Patterson resident Nona Hughes, 42, a furniture maker and mother of two who has back problems, said she called every doctor in the Modesto region listed in the Medi-Cal enrollment book. None has room for her.

"They all say they are full," she said. "Where am I supposed to go?"

Joseph Leonard, a primary care physician in private practice in San Diego, said he stopped taking new Medi-Cal patients years ago. Treating the few holdovers in his practice, he says, has become an administrative nightmare. His referrals are routinely refused by specialists because they are unwilling to work for the rates the state pays.

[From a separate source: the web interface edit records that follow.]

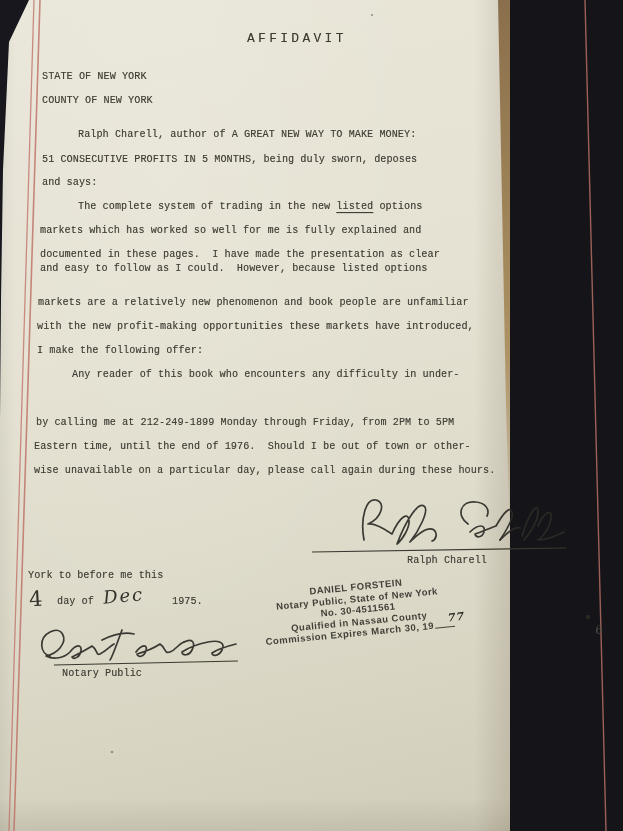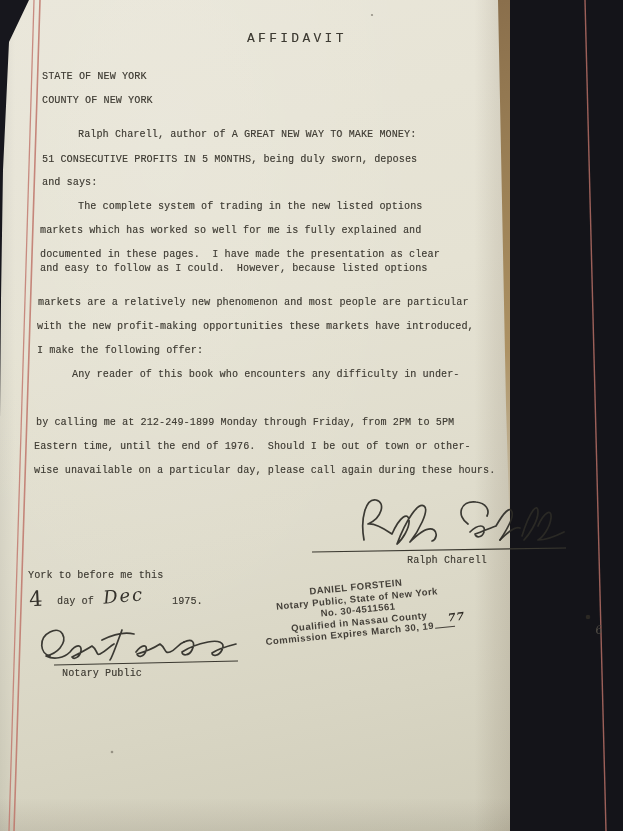--- a/index.html
+++ b/index.html
@@ -15,21 +15,21 @@
   }
   .corner-tl{position:absolute;left:0;top:0;width:40px;height:420px;background:#17171d;
     clip-path:polygon(0 0, 29px 0, 9px 42px, 3px 170px, 1px 300px, 0 420px);}
   .corner-tr{position:absolute;right:0;top:0;width:16px;height:540px;
     background:linear-gradient(180deg,#8a6f4c 0%,#9c8156 35%,#ad9264 65%,rgba(173,146,100,0) 100%);
     clip-path:polygon(4px 0,16px 0,16px 100%,12px 75%,7px 28%);}
   .tl{position:absolute;font-family:"Liberation Mono",monospace;font-size:10px;letter-spacing:0.15px;
       color:#403d35;white-space:pre;text-shadow:0.3px 0.3px 0.4px rgba(64,61,53,0.45);}
   .title{position:absolute;left:247px;top:31px;font-family:"Liberation Mono",monospace;font-size:12.8px;
       letter-spacing:3.4px;color:#3d3a32;text-shadow:0.3px 0.3px 0.4px rgba(64,61,53,0.45);}
-  .u{text-underline-offset:2.5px;}
+  .u{text-decoration:underline;text-underline-offset:2.5px;}
   .hand{position:absolute;font-family:"DejaVu Serif",serif;color:#33302a;}
   .hand-day{left:29px;top:587px;font-size:21px;transform:rotate(-3deg);}
   .hand-month{left:103px;top:585px;font-size:18px;font-style:italic;letter-spacing:2px;transform:rotate(-5deg);}
   .stamp{position:absolute;left:242px;top:581px;width:232px;text-align:center;transform:rotate(-5.5deg);
       font-family:"Liberation Sans",sans-serif;font-size:9.5px;font-weight:bold;letter-spacing:0.5px;
       line-height:11.5px;color:#45413a;}
   .stamp-blank{display:inline-block;width:20px;border-bottom:1.4px solid #45413a;height:8px;margin-left:1px;}
   .hand-77{position:absolute;right:10px;bottom:6px;font-family:"DejaVu Serif",serif;font-size:11px;
       font-style:italic;color:#2d2a24;letter-spacing:1px;}
   svg.layer{position:absolute;left:0;top:0;}
@@ -54,21 +54,21 @@
 
   <div class="tl" style="left:42px;top:71px">STATE OF NEW YORK</div>
   <div class="tl" style="left:42px;top:95px">COUNTY OF NEW YORK</div>
   <div class="tl" style="left:78px;top:129px">Ralph Charell, author of A GREAT NEW WAY TO MAKE MONEY:</div>
   <div class="tl" style="left:42px;top:154px">51 CONSECUTIVE PROFITS IN 5 MONTHS, being duly sworn, deposes</div>
   <div class="tl" style="left:42px;top:177px">and says:</div>
   <div class="tl" style="left:78px;top:201px"><span>The complete system of trading in the new </span><span class="u">listed</span><span> options</span></div>
   <div class="tl" style="left:40px;top:225px">markets which has worked so well for me is fully explained and</div>
   <div class="tl" style="left:40px;top:249px">documented in these pages.  I have made the presentation as clear</div>
   <div class="tl" style="left:40px;top:263px">and easy to follow as I could.  However, because listed options</div>
-  <div class="tl" style="left:38px;top:297px">markets are a relatively new phenomenon and most people are particular</div>
+  <div class="tl" style="left:38px;top:297px">markets are a relatively new phenomenon and book people are unfamiliar</div>
   <div class="tl" style="left:37px;top:321px">with the new profit-making opportunities these markets have introduced,</div>
   <div class="tl" style="left:37px;top:345px">I make the following offer:</div>
   <div class="tl" style="left:72px;top:369px">Any reader of this book who encounters any difficulty in under-</div>
   <div class="tl" style="left:36px;top:417px">by calling me at 212-249-1899 Monday through Friday, from 2PM to 5PM</div>
   <div class="tl" style="left:34px;top:441px">Eastern time, until the end of 1976.  Should I be out of town or other-</div>
   <div class="tl" style="left:34px;top:465px">wise unavailable on a particular day, please call again during these hours.</div>
 
   <svg class="layer" width="623" height="831">
     <g transform="translate(352,490)" aria-label="Ralph Charell">
       <path class="sig" d="M12,50 C8,28 14,8 24,10 C34,12 30,28 16,34 C24,33 34,40 40,44 C48,26 56,22 57,30 C58,38 50,50 45,54 C54,30 66,12 72,16 C78,20 66,42 58,52 C66,44 76,36 82,40 C86,43 84,50 80,51"></path>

"I don't know of a single neurologist in the area who will see a Medi-Cal patient," Leonard said.

Jason Brown, 36, a patient of Leonard's who has debilitating seizures, has been turned away by a dozen of them, according to Brown's sister-in-law, Karie Brown, who is helping to care for him.

"I've spent countless hours calling facilities and doctors," she said. "I cannot find anyone who will see him."

Jeffrey Luther, a primary care physicianwho treats Medi-Cal patients at a clinic at Long Beach Memorial Medical Center, said he knows of only one cardiologist in the area to whom he can send Medi-Cal patients. In the town of Winters, outside Sacramento, family doctor Carla Kakutani can't find a urologist to treat an 8-year-old boy in need of circumcision after some infections.

Family doctors who treat Medi-Cal patients are spending much of their time on the phone with specialists, "begging and pleading" for appointments, said Paul Sucgang, a primary care physician at Dreamweaver Medical Group in San Gabriel.